Keita, Seydou
▪ 2002

      Malian photographer (b. 1921/23?, French Sudan—d. Nov. 21, 2001, Paris, France), fashioned insightful studio portraits of ordinary Malian people, usually posed with intriguing combinations of African and Western clothing and props that he provided. Keïta, who was entirely self-trained, founded a small photography studio in the city of Bamako in 1948 and quickly gained a reputation for formal portraiture. He was designated the Republic of Mali's official photographer in 1962 and closed his studio to concentrate on his new duties, but he carefully preserved and stored thousands of black-and-white images.
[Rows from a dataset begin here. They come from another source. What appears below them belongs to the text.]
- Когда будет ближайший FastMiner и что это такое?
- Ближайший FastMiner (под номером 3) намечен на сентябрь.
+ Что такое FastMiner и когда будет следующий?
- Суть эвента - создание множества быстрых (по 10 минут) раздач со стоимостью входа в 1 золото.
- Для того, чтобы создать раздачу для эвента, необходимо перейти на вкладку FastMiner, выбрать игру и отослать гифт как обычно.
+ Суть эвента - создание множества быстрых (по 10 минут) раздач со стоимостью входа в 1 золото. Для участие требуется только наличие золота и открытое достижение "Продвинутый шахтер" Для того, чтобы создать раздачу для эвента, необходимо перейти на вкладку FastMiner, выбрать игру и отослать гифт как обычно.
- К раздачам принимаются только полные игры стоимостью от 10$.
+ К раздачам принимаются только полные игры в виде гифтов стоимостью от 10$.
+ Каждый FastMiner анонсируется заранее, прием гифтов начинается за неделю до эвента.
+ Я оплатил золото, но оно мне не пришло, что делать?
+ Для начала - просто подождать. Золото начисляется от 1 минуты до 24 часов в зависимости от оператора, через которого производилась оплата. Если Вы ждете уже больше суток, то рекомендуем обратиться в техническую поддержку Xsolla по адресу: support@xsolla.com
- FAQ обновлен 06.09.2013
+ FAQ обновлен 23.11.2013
He retired from government service in 1977. In the late 1990s Keïta's early work was discovered by André Magnin of the Contemporary African Art Collection in Paris. Thereafter, Keïta's portraits were exhibited in Paris and across the U.S. A book dedicated to his photography was published in 1997, and in early 2001 the Seydou Keïta Foundation was established in Bamako to preserve his work and to support young African artists.

▪ 1999

      Although Malian photographer Seydou Keïta had not actively practiced his art for more than 20 years, his captivating black-and-white images received international attention in the late 1990s. Rediscovered by a French collector, Keïta's portraits were the focus of exhibitions at the Cartier Foundation in Paris and the San Francisco Museum of Modern Art, as well as gallery shows in New York City and Los Angeles. The 1997 publication of a coffee-table book dedicated to his photography and a 1998 exhibit at the St. Louis (Mo.) Art Museum further broadened the interest in his work.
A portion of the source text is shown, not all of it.